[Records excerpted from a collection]
* * * *
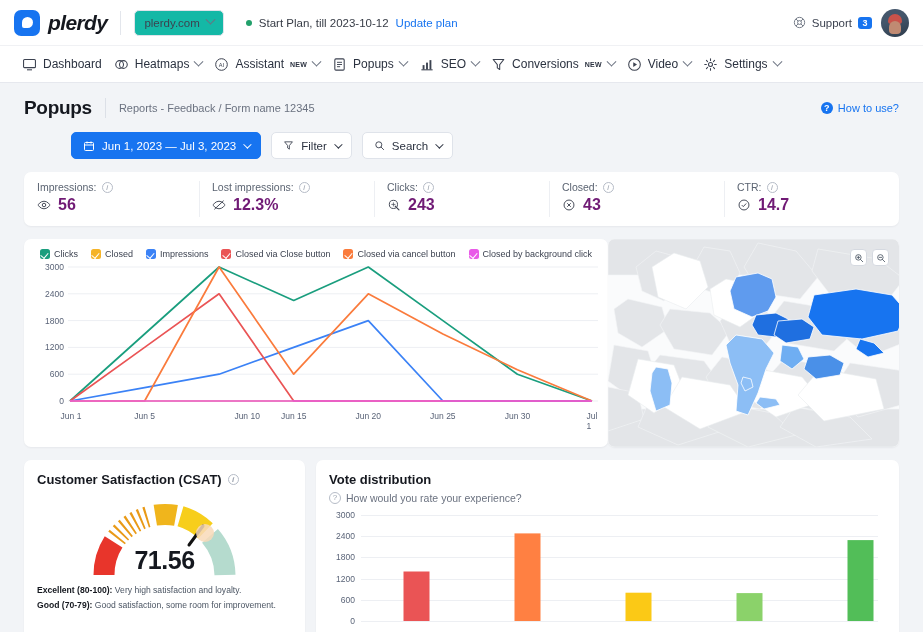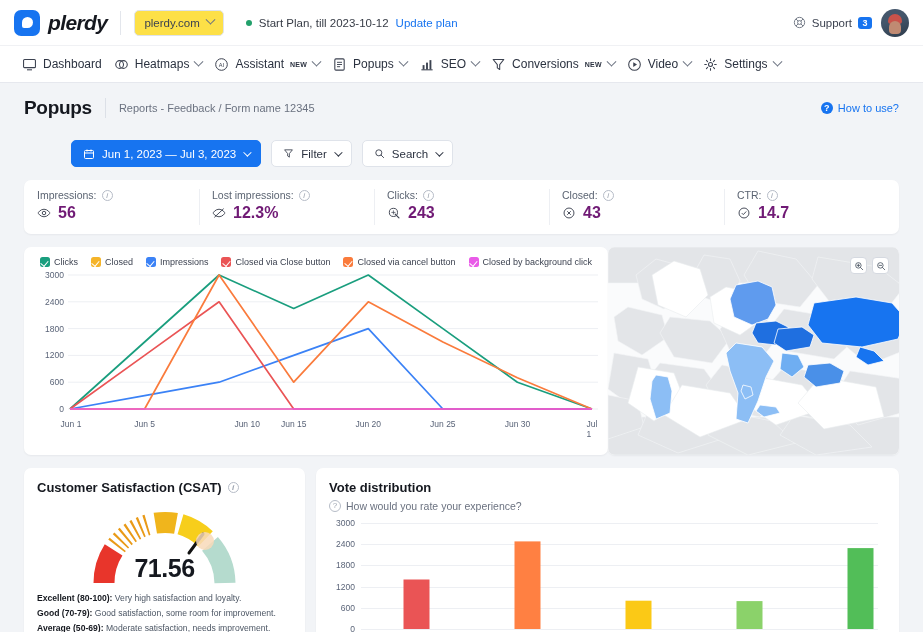--- a/index.html
+++ b/index.html
@@ -26,21 +26,21 @@
   .logo-mark::after {
     content: ""; width: 11px; height: 11px; border-radius: 50% 50% 50% 2px;
     background: #fff;
   }
   .logo-text { font-size: 21px; font-weight: bold; letter-spacing: -0.6px; color: #15181F; }
   .vdiv { width: 1px; height: 24px; background: #E3E6EC; margin: 0 13px; }
   .site-select {
     border: 1px solid #DFE3EA; border-radius: 5px;
     height: 26px; display: flex; align-items: center; gap: 7px;
     padding: 0 9px; font-size: 11.5px; color: #3C4椒; color: #3C4250;
-    background: #fde047; cursor: pointer;
+    background: #14b8a6; cursor: pointer;
   }
   .plan {
     display: flex; align-items: center; gap: 7px;
     margin-left: 22px; font-size: 11.5px; color: #363B45;
   }
   .dot-green { width: 6px; height: 6px; border-radius: 50%; background: #22A06B; }
   .link-blue { color: #1774F0; text-decoration: none; cursor: pointer; }
   .top-right { margin-left: auto; display: flex; align-items: center; gap: 9px; }
   .support { display: flex; align-items: center; gap: 6px; font-size: 11.5px; color: #3C4250; cursor: pointer; }
   .badge-count {
@@ -81,21 +81,21 @@
   .title-row { display: flex; align-items: center; gap: 13px; }
   .page-title { font-size: 19px; font-weight: bold; color: #15181F; letter-spacing: -.3px; }
   .bc-div { width: 1px; height: 20px; background: #DCE0E7; }
   .breadcrumb { font-size: 11px; color: #6B7280; }
   .howto { margin-left: auto; display: flex; align-items: center; gap: 5px; font-size: 11px; color: #1774F0; cursor: pointer; }
   .icon-circle-q {
     width: 12px; height: 12px; border-radius: 50%; background: #1774F0; color: #fff;
     font-size: 9px; line-height: 12px; text-align: center; font-weight: bold;
   }
 
-  .controls { display: flex; gap: 10px; margin-top: 21px; padding-left: 47px; }
+  .controls { display: flex; gap: 10px; margin-top: 13px; padding-left: 47px; }
   .btn {
     height: 27px; display: flex; align-items: center; gap: 7px;
     padding: 0 11px; border-radius: 5px; font-size: 11.5px; cursor: pointer;
     border: 1px solid #DFE3EA; background: #fff; color: #2B3240;
   }
   .btn-primary { background: #1774F0; border-color: #1774F0; color: #fff; font-weight: 500; }
   .chev-w { width: 6px; height: 6px; border-right: 1.4px solid currentColor; border-bottom: 1.4px solid currentColor; transform: rotate(45deg) translateY(-2px); }
 
   
   .kpi-card {
@@ -526,21 +526,20 @@
         <path d="M143.5 23.3 A 61 61 0 0 1 168.5 37.8" fill="none" stroke="#F7CE1B" stroke-width="21"></path>
         <path d="M173 42.8 A 61 61 0 0 1 188 82" fill="none" stroke="#B5DBCE" stroke-width="21"></path>
         <path d="M152 52 L 166 33" stroke="#111" stroke-width="3" stroke-linecap="round"></path>
         <circle cx="168" cy="40" r="9" fill="#F8D9B8" opacity="0.85"></circle>
       </svg>
       <div class="gauge-val">71.56</div>
     </div>
     <div class="csat-legend" id="csatlegend">
         <div class="cl-line"><b>Excellent (80-100):</b><span> Very high satisfaction and loyalty.</span></div>
         <div class="cl-line"><b>Good (70-79):</b><span> Good satisfaction, some room for improvement.</span></div>
-        <div class="cl-line"><b>Average (50-69):</b><span> Moderate satisfaction, needs improvement.</span></div>
       </div>
   </div>
 
   <div class="card vote-card">
     <div class="card-title">Vote distribution</div>
     <div class="card-sub">
       <span class="i-circle-q">?</span>
       <span>How would you rate your experience?</span>
     </div>
     <div class="bars">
* * * *
> **EXERCISE**
All lines from the one containing "#1774F0; border-color: #1774F0;" to the end of the data above are to be set down exactly; no others belong in the answer.

> **PROBLEM SOLUTION**
   .btn-primary { background: #1774F0; border-color: #1774F0; color: #fff; font-weight: 500; }
   .chev-w { width: 6px; height: 6px; border-right: 1.4px solid currentColor; border-bottom: 1.4px solid currentColor; transform: rotate(45deg) translateY(-2px); }
 
   
   .kpi-card {
@@ -526,21 +526,20 @@
         <path d="M143.5 23.3 A 61 61 0 0 1 168.5 37.8" fill="none" stroke="#F7CE1B" stroke-width="21"></path>
         <path d="M173 42.8 A 61 61 0 0 1 188 82" fill="none" stroke="#B5DBCE" stroke-width="21"></path>
         <path d="M152 52 L 166 33" stroke="#111" stroke-width="3" stroke-linecap="round"></path>
         <circle cx="168" cy="40" r="9" fill="#F8D9B8" opacity="0.85"></circle>
       </svg>
       <div class="gauge-val">71.56</div>
     </div>
     <div class="csat-legend" id="csatlegend">
         <div class="cl-line"><b>Excellent (80-100):</b><span> Very high satisfaction and loyalty.</span></div>
         <div class="cl-line"><b>Good (70-79):</b><span> Good satisfaction, some room for improvement.</span></div>
-        <div class="cl-line"><b>Average (50-69):</b><span> Moderate satisfaction, needs improvement.</span></div>
       </div>
   </div>
 
   <div class="card vote-card">
     <div class="card-title">Vote distribution</div>
     <div class="card-sub">
       <span class="i-circle-q">?</span>
       <span>How would you rate your experience?</span>
     </div>
     <div class="bars">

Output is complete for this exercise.